Une parabole, par ailleurs, est semblable à un petit morceau de musique polyphonique. Quatre niveaux de sens harmonisés se conjuguent : le sens littéral, le sens spirituel, le sens eschatologique et le sens moral. Ici seuls sont considérés le premier et le dernier : le sens littéral (l’écriture sous forme de roman), et le sens moral (du fait de parler en première personne et ainsi de se projeter dans le texte).
L’évangile dit que le jeune homme riche partit « tout triste, car il avait de grands biens ». Dans ce roman, le « jeune homme riche » avance d’autres arguments, différents mais tout à fait pertinents.

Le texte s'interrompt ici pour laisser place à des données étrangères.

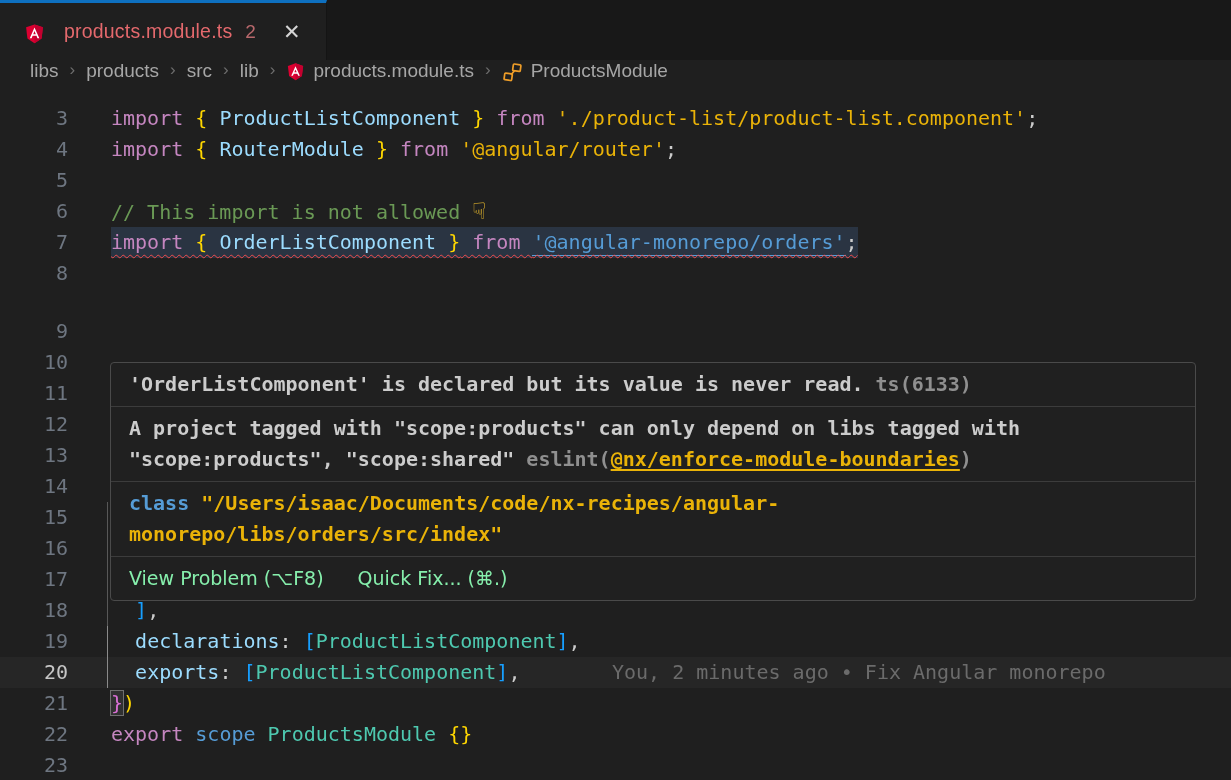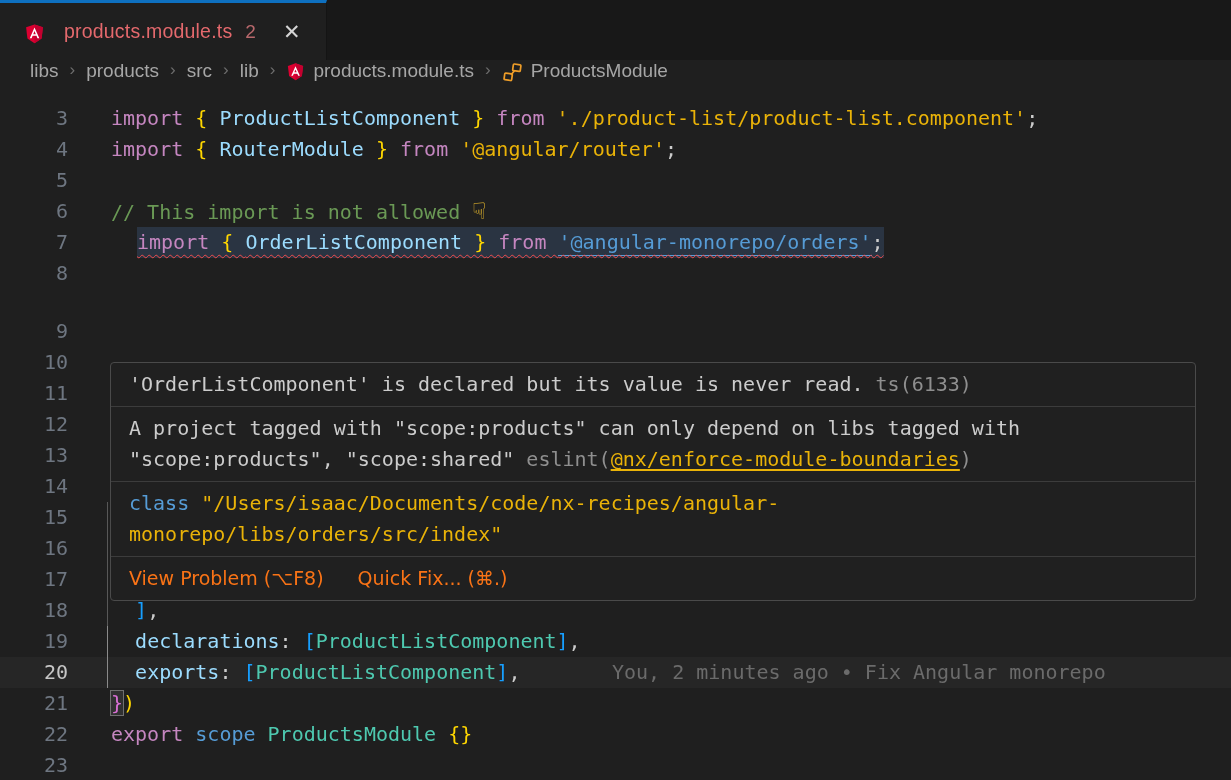"import { OrderListComponent } from" .hl-range { margin-left: 26px -> none }
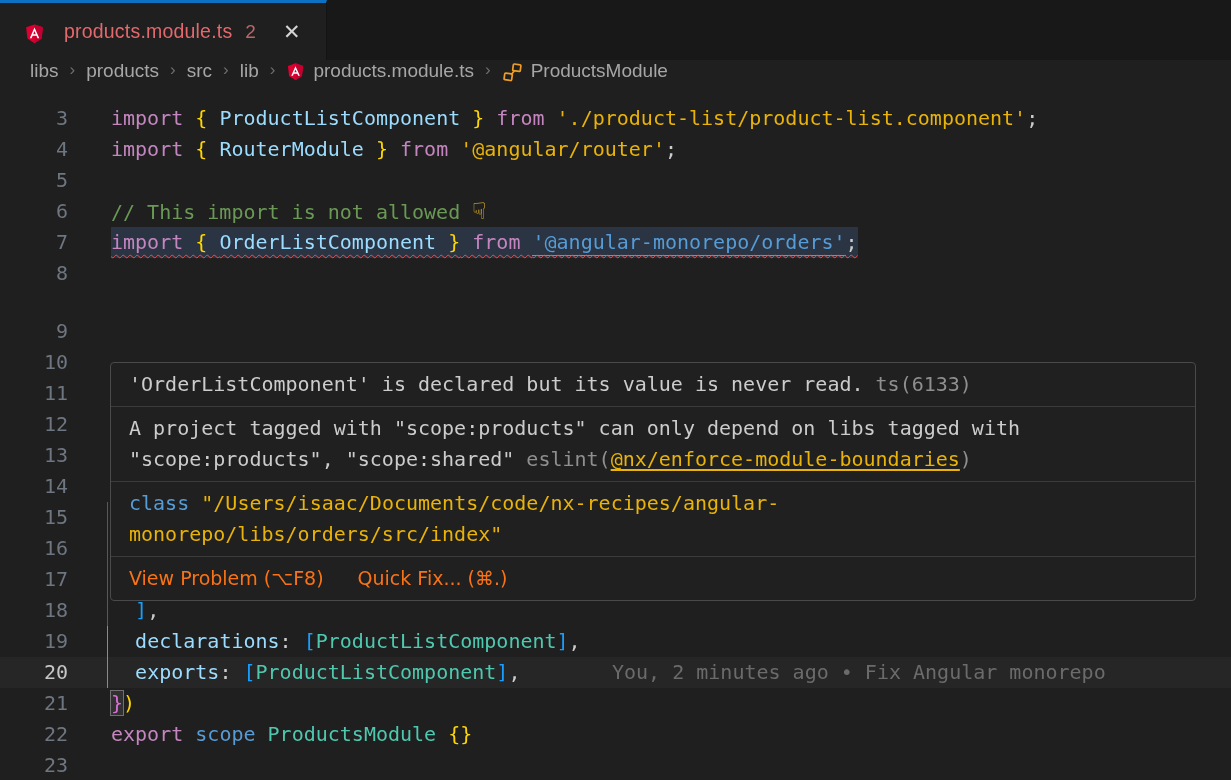"'OrderListComponent' is declared but its" .hp-sec { font-weight: none -> bold }
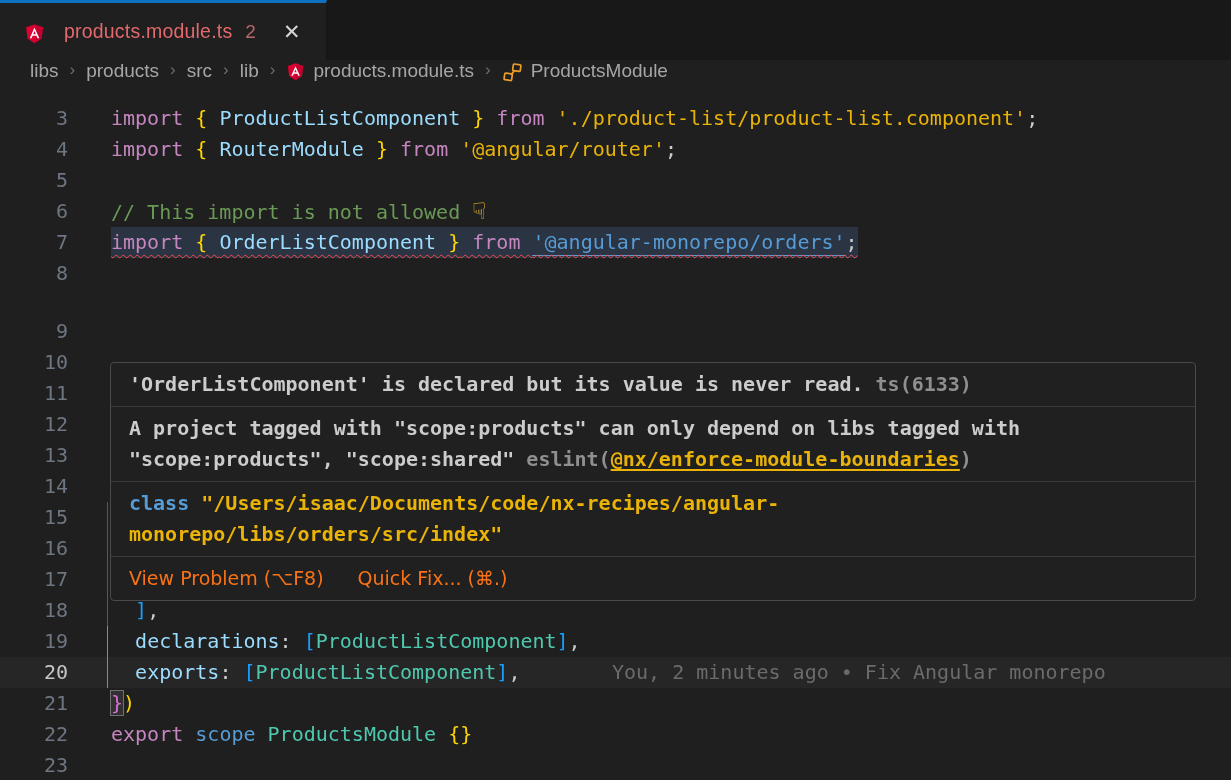"View Problem (⌥F8)" .hp-action { color: #f97316 -> #86efac }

En lui demandant de distribuer ses biens aux pauvres, Jésus lui demande l’impossible. Pourquoi l’impossible ? Pour plusieurs raisons très concrètes qui n’ont rien à voir avec la résistance à donner ses biens. Tout d’abord pour une raison très simple : ce jeune homme n’est pas propriétaire. Son père est encore vivant. Ensuite, il n’est pas possible d’identifier quels sont les vrais pauvres à qui distribuer des sommes très importantes. La répartition ne manquerait pas de provoquer des conflits. Enfin il ne serait pas responsable de priver les employés, et leurs familles, de la régularité de leurs revenus. En quelque sorte le jeune homme riche est déjà investi d’une mission à laquelle il ne peut pas se dérober. Il ne peut en aucun cas y manquer. Il y est assigné. Il ne s’appartient pas. Un impératif moral complexe, de fidélité à ses parents, de responsabilité à l’égard des employés et de respect de l’ordre social, lui interdit d’utiliser une « liberté » de mouvement qu’il ne peut même pas envisager.
On comprend dès lors l’attitude de cet homme lorsque, plusieurs années s’étant écoulées, son propre fils lui demande son bien pour partir au loin. C’est là tout le ressort du livre : dans cet apocryphe, le jeune homme riche de l’Evangile canonique est le père du fils prodigue ! L’auteur nous communique l’intuition que ce qu’une génération n’a pas pu réaliser, devient accessible à la suivante. Ce qui n’a pas été réalisé par le père va pouvoir s’accomplir dans le fils.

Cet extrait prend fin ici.